**YOUR OBJECTIVE:** Go to the line below containing "font-size: 10.5px;" and print exactly from there through the line containing "24px; top: 125.2px;", both included. Print nothing else.

(PROVIDED RECORDS)

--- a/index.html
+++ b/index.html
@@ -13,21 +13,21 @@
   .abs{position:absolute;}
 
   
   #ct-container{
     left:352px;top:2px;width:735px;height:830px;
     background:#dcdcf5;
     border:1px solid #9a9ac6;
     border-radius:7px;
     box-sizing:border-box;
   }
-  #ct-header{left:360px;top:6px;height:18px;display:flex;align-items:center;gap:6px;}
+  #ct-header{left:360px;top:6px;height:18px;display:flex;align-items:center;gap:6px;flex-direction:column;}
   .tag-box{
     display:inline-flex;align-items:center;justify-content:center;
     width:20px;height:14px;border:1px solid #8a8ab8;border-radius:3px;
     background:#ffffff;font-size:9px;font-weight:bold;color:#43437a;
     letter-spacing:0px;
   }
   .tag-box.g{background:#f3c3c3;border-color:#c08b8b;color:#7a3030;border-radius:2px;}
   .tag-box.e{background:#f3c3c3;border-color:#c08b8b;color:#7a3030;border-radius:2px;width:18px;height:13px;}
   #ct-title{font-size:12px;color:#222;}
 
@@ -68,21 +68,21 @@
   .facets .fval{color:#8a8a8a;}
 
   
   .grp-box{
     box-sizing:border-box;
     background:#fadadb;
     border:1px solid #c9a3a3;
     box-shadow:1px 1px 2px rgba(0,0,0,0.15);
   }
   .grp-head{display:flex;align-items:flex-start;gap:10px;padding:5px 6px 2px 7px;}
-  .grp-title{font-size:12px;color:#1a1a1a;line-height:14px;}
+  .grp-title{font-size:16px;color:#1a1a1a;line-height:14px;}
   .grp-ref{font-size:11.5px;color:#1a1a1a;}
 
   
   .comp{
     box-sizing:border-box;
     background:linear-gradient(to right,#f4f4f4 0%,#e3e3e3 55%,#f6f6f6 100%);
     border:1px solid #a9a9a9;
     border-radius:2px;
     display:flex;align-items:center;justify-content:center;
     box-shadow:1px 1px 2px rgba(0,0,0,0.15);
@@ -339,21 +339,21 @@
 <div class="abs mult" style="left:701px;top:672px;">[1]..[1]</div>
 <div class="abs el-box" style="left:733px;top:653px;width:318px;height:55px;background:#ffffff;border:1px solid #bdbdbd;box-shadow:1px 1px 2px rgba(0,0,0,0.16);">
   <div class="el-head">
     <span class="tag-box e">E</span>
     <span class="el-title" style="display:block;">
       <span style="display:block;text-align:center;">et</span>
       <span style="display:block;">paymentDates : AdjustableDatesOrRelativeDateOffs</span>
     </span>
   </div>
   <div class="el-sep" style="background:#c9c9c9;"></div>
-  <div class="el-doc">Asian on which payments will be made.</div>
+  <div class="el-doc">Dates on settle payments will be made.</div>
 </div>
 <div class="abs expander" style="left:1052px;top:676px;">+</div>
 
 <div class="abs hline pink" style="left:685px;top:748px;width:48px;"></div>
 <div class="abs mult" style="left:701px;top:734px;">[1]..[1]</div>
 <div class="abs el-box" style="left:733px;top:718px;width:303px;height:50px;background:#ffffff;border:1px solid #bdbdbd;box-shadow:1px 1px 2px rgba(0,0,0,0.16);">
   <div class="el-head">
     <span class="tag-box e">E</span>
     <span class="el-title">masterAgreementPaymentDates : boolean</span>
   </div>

(End PROVIDED RECORDS)
(PROVIDED RECORDS)

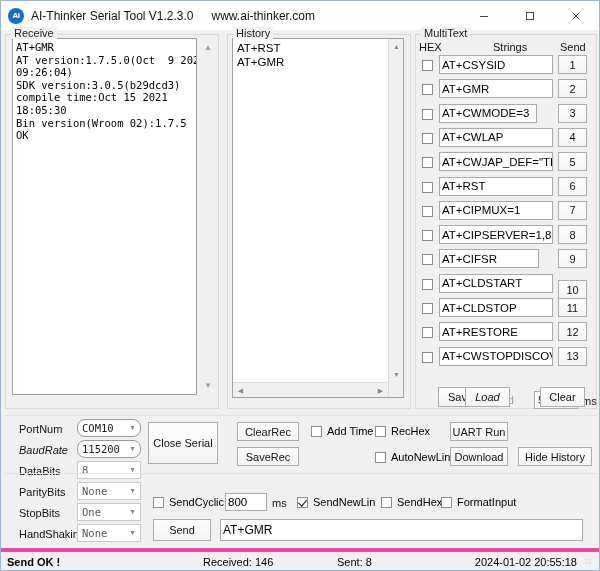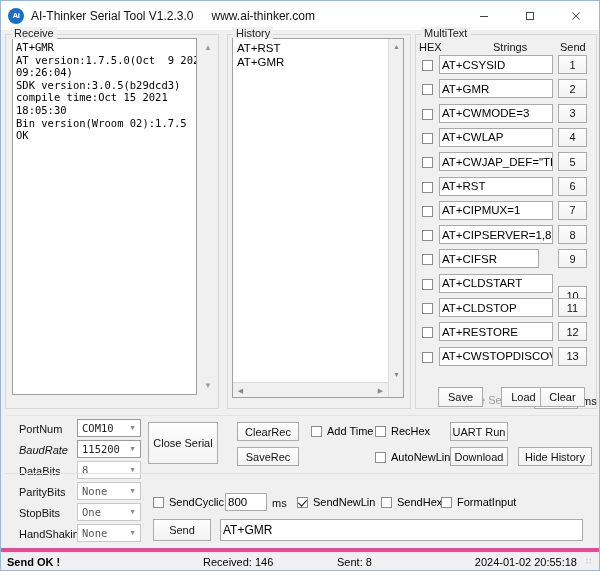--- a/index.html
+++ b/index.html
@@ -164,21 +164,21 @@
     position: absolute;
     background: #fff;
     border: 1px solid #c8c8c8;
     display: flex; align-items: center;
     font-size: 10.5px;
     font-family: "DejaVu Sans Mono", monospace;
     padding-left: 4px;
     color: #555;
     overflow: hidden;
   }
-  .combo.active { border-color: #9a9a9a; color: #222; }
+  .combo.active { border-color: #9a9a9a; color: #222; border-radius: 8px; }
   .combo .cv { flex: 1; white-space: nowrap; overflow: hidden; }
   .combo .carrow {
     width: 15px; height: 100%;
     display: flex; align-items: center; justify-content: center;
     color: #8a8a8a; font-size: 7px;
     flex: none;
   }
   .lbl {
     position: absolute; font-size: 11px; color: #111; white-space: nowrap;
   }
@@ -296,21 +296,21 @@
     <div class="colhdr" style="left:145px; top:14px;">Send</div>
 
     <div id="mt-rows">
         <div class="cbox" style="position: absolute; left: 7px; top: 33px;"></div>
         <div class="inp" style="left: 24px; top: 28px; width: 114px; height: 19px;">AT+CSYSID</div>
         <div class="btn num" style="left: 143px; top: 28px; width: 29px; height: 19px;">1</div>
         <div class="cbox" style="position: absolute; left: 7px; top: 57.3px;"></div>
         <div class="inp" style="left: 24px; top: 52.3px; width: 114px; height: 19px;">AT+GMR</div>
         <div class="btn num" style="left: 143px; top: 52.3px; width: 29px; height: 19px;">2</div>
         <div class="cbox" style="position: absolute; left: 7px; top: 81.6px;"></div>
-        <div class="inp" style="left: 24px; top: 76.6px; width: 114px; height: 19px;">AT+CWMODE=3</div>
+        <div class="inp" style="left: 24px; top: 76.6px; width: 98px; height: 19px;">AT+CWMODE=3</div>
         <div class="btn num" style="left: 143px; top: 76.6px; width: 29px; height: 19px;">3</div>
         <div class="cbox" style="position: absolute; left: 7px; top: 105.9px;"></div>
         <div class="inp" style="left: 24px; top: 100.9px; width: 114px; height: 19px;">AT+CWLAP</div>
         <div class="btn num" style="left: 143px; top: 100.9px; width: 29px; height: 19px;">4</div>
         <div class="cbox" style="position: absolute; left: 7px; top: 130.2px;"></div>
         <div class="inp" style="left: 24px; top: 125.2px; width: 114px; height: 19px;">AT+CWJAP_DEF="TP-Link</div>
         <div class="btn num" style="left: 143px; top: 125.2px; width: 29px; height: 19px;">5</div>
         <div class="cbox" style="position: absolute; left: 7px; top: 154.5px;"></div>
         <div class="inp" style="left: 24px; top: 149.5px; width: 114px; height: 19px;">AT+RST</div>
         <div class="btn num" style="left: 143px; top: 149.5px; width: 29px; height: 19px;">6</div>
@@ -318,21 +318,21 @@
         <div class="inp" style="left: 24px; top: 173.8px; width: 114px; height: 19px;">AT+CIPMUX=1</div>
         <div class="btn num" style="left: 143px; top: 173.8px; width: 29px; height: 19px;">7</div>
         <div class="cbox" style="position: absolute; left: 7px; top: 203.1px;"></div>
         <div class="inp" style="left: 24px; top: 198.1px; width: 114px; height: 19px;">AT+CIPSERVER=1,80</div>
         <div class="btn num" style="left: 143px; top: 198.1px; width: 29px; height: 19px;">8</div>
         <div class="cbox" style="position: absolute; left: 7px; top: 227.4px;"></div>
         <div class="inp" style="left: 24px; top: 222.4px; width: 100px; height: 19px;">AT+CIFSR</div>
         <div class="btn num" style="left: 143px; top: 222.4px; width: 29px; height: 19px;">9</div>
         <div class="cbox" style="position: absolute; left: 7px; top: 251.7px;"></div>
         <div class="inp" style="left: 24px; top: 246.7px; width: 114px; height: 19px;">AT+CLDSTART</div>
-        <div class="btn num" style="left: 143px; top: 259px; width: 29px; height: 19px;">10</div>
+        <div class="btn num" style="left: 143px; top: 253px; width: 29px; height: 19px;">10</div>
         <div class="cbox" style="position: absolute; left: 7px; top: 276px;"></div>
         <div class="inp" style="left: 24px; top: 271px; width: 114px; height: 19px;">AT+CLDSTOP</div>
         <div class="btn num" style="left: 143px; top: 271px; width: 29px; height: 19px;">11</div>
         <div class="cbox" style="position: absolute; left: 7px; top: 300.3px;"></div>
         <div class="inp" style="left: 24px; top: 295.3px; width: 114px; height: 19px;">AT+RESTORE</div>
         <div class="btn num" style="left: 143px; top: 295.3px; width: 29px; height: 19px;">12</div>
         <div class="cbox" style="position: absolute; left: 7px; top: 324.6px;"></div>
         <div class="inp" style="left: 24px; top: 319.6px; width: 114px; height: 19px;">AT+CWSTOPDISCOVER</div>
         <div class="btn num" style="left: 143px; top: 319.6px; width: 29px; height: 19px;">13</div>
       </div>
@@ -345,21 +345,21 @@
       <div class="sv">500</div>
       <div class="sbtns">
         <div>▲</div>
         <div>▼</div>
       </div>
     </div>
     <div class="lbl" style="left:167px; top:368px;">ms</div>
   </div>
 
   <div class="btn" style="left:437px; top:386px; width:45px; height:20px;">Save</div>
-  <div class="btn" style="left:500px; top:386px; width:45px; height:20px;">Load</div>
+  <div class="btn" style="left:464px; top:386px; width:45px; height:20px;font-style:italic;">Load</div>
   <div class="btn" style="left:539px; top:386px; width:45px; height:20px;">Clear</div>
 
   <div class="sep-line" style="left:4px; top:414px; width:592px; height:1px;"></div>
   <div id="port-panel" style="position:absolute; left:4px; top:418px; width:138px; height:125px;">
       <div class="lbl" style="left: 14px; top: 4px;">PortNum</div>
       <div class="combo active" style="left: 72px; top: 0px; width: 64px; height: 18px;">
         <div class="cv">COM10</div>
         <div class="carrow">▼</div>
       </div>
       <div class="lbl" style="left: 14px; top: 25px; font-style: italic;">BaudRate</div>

(End PROVIDED RECORDS)

**REPLY:**
     font-size: 10.5px;
     font-family: "DejaVu Sans Mono", monospace;
     padding-left: 4px;
     color: #555;
     overflow: hidden;
   }
-  .combo.active { border-color: #9a9a9a; color: #222; }
+  .combo.active { border-color: #9a9a9a; color: #222; border-radius: 8px; }
   .combo .cv { flex: 1; white-space: nowrap; overflow: hidden; }
   .combo .carrow {
     width: 15px; height: 100%;
     display: flex; align-items: center; justify-content: center;
     color: #8a8a8a; font-size: 7px;
     flex: none;
   }
   .lbl {
     position: absolute; font-size: 11px; color: #111; white-space: nowrap;
   }
@@ -296,21 +296,21 @@
     <div class="colhdr" style="left:145px; top:14px;">Send</div>
 
     <div id="mt-rows">
         <div class="cbox" style="position: absolute; left: 7px; top: 33px;"></div>
         <div class="inp" style="left: 24px; top: 28px; width: 114px; height: 19px;">AT+CSYSID</div>
         <div class="btn num" style="left: 143px; top: 28px; width: 29px; height: 19px;">1</div>
         <div class="cbox" style="position: absolute; left: 7px; top: 57.3px;"></div>
         <div class="inp" style="left: 24px; top: 52.3px; width: 114px; height: 19px;">AT+GMR</div>
         <div class="btn num" style="left: 143px; top: 52.3px; width: 29px; height: 19px;">2</div>
         <div class="cbox" style="position: absolute; left: 7px; top: 81.6px;"></div>
-        <div class="inp" style="left: 24px; top: 76.6px; width: 114px; height: 19px;">AT+CWMODE=3</div>
+        <div class="inp" style="left: 24px; top: 76.6px; width: 98px; height: 19px;">AT+CWMODE=3</div>
         <div class="btn num" style="left: 143px; top: 76.6px; width: 29px; height: 19px;">3</div>
         <div class="cbox" style="position: absolute; left: 7px; top: 105.9px;"></div>
         <div class="inp" style="left: 24px; top: 100.9px; width: 114px; height: 19px;">AT+CWLAP</div>
         <div class="btn num" style="left: 143px; top: 100.9px; width: 29px; height: 19px;">4</div>
         <div class="cbox" style="position: absolute; left: 7px; top: 130.2px;"></div>
         <div class="inp" style="left: 24px; top: 125.2px; width: 114px; height: 19px;">AT+CWJAP_DEF="TP-Link</div>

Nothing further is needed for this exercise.